Within the entries that follow, show each line where the word "Documents" occurs.

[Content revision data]
———

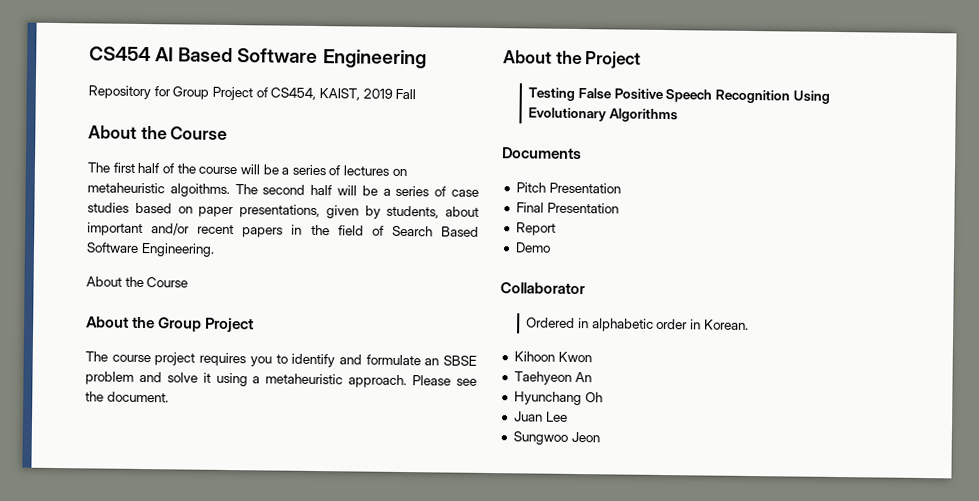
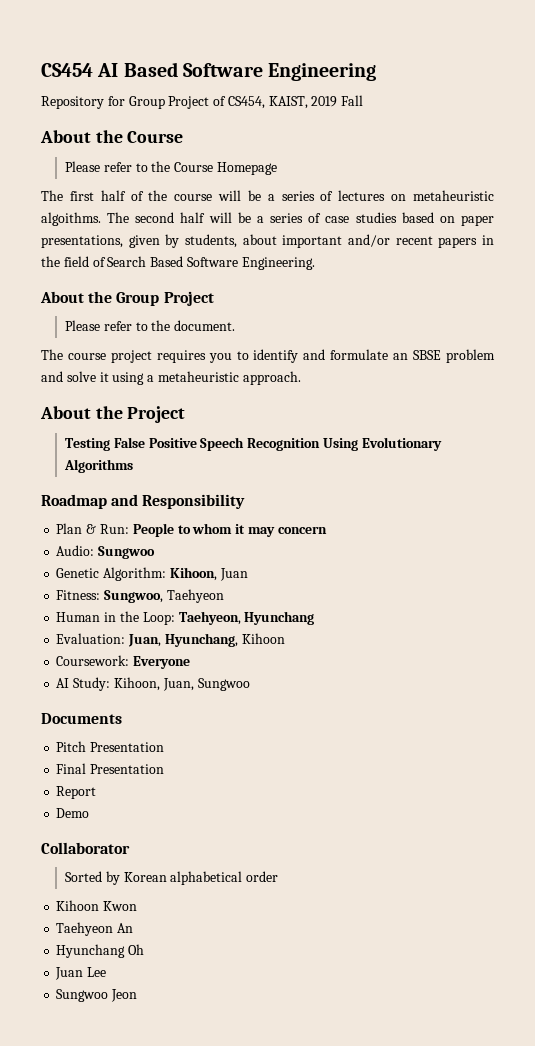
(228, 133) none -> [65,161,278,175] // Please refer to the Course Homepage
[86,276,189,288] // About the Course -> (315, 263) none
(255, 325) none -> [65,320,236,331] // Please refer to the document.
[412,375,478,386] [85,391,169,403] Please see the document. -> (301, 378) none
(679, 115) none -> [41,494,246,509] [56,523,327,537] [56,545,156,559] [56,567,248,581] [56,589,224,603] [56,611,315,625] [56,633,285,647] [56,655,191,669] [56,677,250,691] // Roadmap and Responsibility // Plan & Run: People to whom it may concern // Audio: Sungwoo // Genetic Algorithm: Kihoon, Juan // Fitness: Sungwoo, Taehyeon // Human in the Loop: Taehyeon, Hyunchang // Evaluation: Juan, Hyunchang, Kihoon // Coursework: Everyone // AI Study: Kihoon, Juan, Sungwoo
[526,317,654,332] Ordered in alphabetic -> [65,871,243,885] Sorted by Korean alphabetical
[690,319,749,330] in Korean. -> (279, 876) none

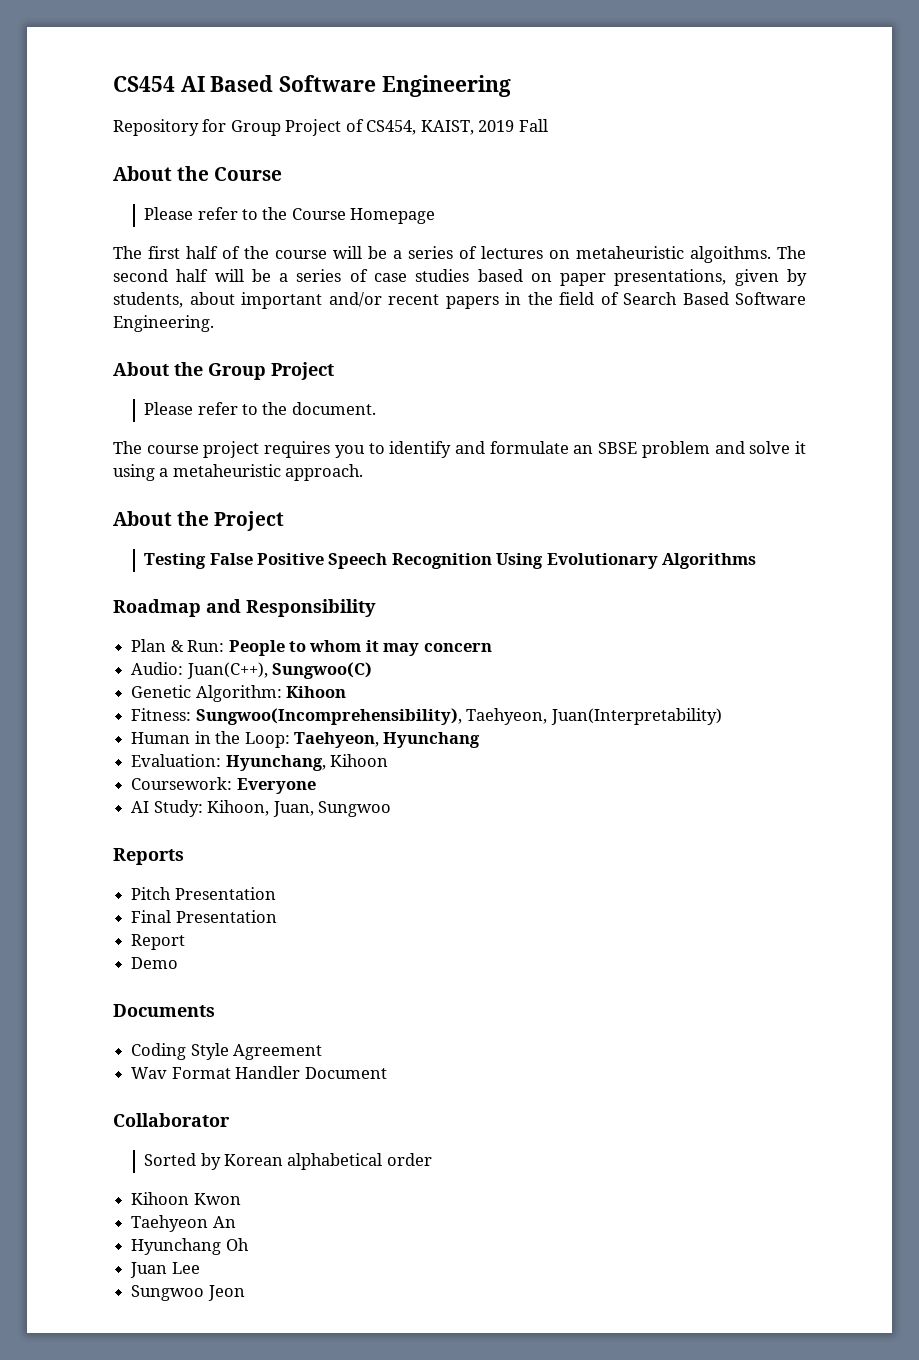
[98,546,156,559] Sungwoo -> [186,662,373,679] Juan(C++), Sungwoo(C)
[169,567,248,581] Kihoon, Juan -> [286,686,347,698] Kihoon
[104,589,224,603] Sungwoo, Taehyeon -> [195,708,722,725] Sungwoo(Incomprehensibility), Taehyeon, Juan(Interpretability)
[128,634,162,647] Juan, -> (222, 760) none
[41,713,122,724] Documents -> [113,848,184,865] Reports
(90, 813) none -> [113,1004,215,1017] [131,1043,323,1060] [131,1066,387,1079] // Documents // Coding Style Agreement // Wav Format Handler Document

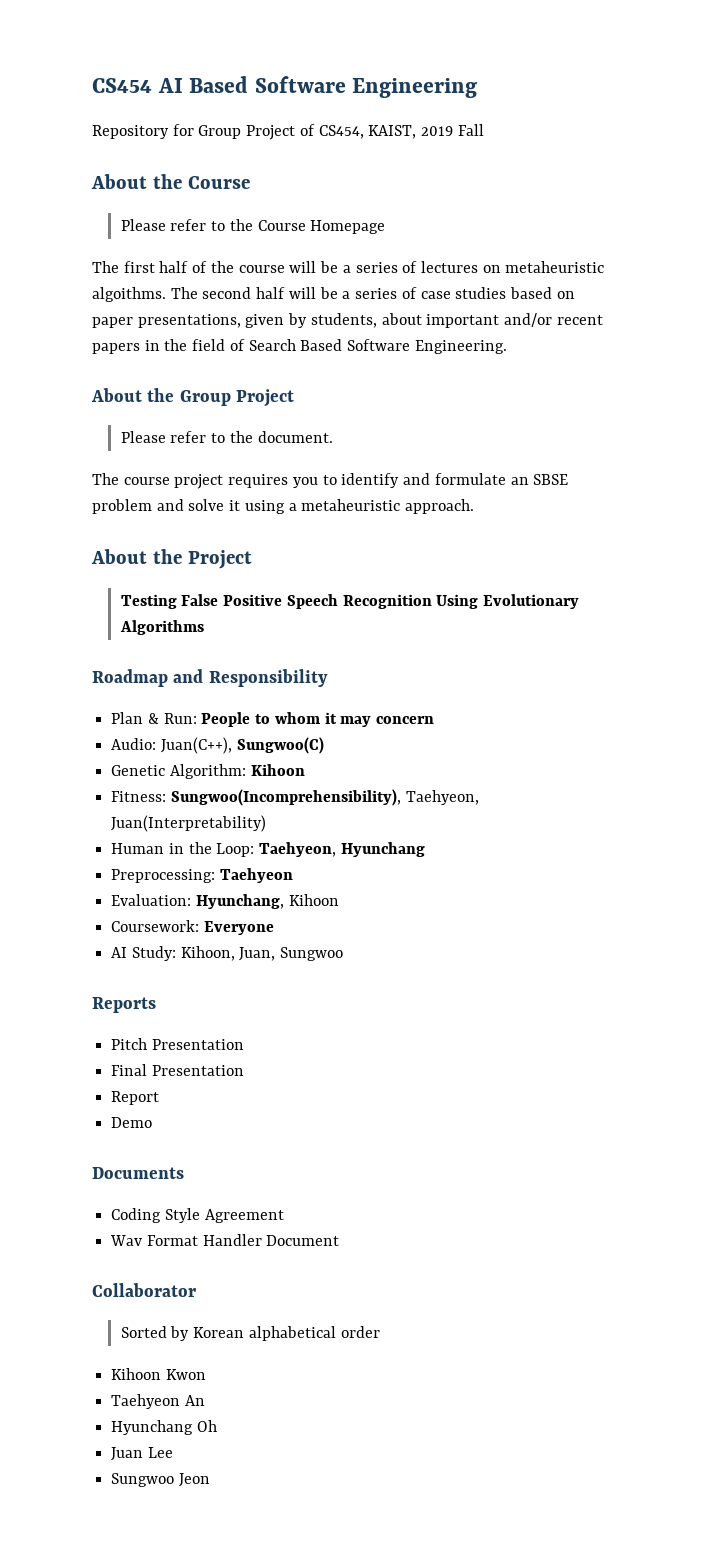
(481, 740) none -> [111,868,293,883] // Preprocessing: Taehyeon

———

*Reply*.
[41,713,122,724] Documents -> [113,848,184,865] Reports
(90, 813) none -> [113,1004,215,1017] [131,1043,323,1060] [131,1066,387,1079] // Documents // Coding Style Agreement // Wav Format Handler Document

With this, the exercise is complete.